The chairman of the Viasna Human Rights Centre Ales Bialiatski accused the Ministry of Internal Affairs (Belarus) of the death of Raman Bandarenka.

In a statement dated 13 November 2020, the EU condemned the brutality. The diplomatic missions of Great Britain, Germany, and the EU in Belarus honored the victim with a minute of silence. Many foreign media outlets wrote or released stories about the death of Raman Bandarenka (Belsat, U.S. News & World Report, Meduza, RIA Novosti, BBC, Current Time TV, Associated Press, Libération, TVP Info, Washington Post, bne IntelliNews, ČT24, and others).

On November 19, 2020, Jim Gilmore, U.S. Representative to United States Mission to the Organization for Security and Cooperation in Europe, spoke on the killing of Bandarenka that became a sign of “the impunity of Belarusian security forces.”

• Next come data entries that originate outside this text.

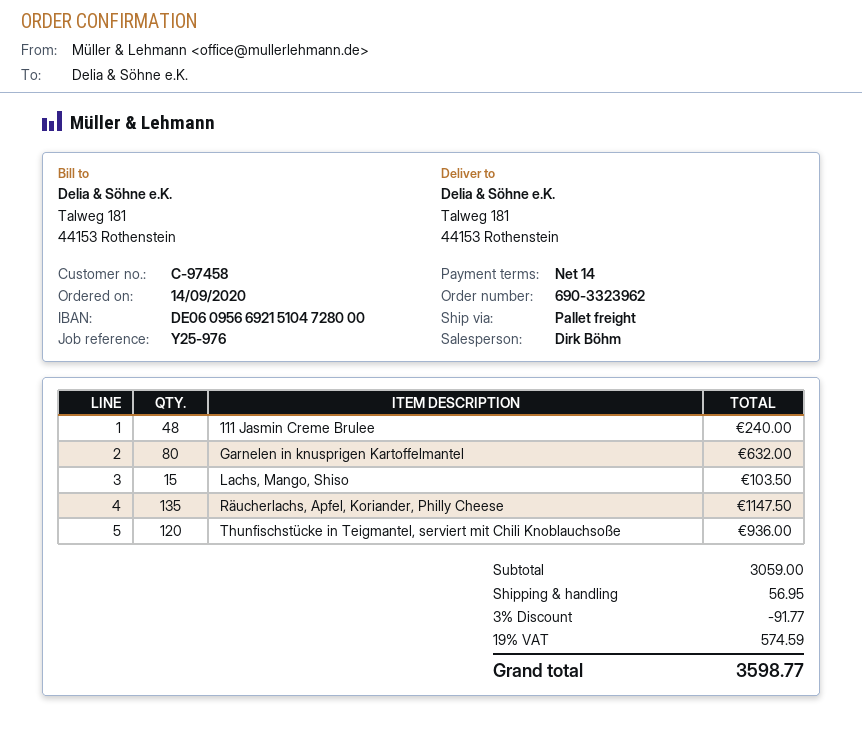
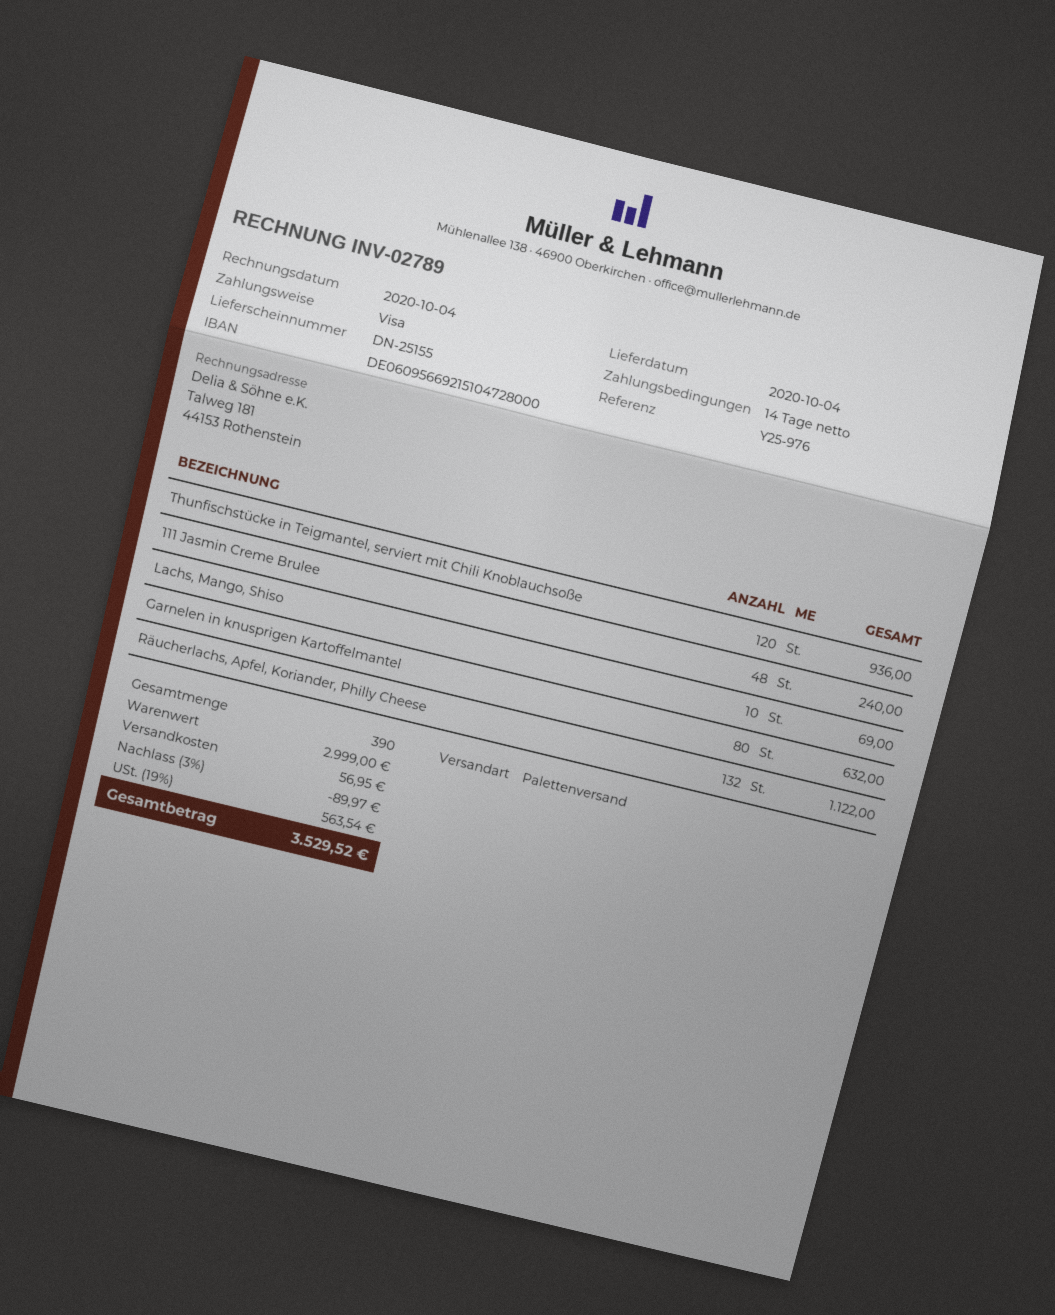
Lachs, Mango, Shiso: 15 for 103.50 -> 10 for 69.00
Räucherlachs, Apfel, Koriander, Philly Cheese: 135 for 1147.50 -> 132 for 1122.00
subtotal: 3059.00 -> 2999.00
discount: 3% = 91.77 -> 3% = 89.97
tax: 19% = 574.59 -> 19% = 563.54
total: 3598.77 -> 3529.52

On November 26, 2020, European Parliament discussed the situation in Belarus. The discussion resulted in the adoption of a resolution "on the continuation of human rights violations in Belarus, in particular the murder of Raman Bandarenka", supported by an absolute majority of deputies, calling for a "prompt, thorough, impartial and independent investigation into the death."

On August 9, 2021, Dmitry Shakuta was put in the Specially Designated Nationals and Blocked Persons List of the USA. He got a punishment for "violent attack on Bandarenka" and his transfer to the police.